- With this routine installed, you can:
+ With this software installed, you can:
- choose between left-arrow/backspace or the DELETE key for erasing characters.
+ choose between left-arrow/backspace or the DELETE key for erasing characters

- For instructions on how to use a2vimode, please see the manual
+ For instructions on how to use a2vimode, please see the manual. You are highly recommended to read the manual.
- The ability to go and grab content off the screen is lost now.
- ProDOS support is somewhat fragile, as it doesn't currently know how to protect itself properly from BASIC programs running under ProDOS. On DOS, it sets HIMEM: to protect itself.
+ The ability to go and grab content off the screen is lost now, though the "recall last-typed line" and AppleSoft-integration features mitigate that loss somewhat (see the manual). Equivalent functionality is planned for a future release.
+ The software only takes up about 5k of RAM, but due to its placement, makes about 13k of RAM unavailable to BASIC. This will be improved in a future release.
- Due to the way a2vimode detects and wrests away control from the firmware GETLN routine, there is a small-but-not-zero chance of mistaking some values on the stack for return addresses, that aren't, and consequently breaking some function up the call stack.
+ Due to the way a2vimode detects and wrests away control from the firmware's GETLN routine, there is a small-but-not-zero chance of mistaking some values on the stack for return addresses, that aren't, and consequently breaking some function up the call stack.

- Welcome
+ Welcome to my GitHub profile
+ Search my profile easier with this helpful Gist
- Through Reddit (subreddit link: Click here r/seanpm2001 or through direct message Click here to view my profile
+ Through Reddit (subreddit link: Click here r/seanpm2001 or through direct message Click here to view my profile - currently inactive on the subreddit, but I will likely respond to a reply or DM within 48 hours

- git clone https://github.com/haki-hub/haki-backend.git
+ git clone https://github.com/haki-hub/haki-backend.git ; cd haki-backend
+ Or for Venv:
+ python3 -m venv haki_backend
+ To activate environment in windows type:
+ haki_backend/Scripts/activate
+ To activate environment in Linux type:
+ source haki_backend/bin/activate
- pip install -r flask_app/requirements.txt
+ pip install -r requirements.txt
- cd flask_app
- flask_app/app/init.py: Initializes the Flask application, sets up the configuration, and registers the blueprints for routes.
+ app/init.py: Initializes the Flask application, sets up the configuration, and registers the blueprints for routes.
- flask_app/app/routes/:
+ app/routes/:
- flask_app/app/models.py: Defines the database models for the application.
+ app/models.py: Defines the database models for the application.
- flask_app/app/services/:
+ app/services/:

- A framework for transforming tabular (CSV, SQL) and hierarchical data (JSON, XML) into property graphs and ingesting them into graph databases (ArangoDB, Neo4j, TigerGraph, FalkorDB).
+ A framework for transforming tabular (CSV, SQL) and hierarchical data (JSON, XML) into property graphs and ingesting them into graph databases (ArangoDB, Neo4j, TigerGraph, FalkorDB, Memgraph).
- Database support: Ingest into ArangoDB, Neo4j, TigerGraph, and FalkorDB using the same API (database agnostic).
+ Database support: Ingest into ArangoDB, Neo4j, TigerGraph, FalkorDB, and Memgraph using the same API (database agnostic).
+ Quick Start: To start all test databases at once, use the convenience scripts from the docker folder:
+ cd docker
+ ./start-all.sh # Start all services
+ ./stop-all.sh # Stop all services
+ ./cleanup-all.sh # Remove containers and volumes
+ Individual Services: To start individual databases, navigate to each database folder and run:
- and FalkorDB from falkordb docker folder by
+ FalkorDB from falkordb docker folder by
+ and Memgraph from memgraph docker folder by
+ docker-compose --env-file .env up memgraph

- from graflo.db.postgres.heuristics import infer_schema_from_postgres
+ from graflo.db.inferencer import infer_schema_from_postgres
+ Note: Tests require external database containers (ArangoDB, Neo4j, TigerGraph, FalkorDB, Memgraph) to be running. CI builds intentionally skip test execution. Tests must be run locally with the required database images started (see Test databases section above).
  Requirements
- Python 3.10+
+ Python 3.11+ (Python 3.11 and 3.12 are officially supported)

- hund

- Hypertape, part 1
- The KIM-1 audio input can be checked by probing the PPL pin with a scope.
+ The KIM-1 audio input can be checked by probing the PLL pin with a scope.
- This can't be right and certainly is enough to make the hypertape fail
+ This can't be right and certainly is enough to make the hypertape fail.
+ + + +
Extract, please, the lines from the start of the entries above through the one with "- For instructions", both included, reproducing each exactly and adding nothing.

- With this routine installed, you can:
+ With this software installed, you can:
- choose between left-arrow/backspace or the DELETE key for erasing characters.
+ choose between left-arrow/backspace or the DELETE key for erasing characters

- For instructions on how to use a2vimode, please see the manual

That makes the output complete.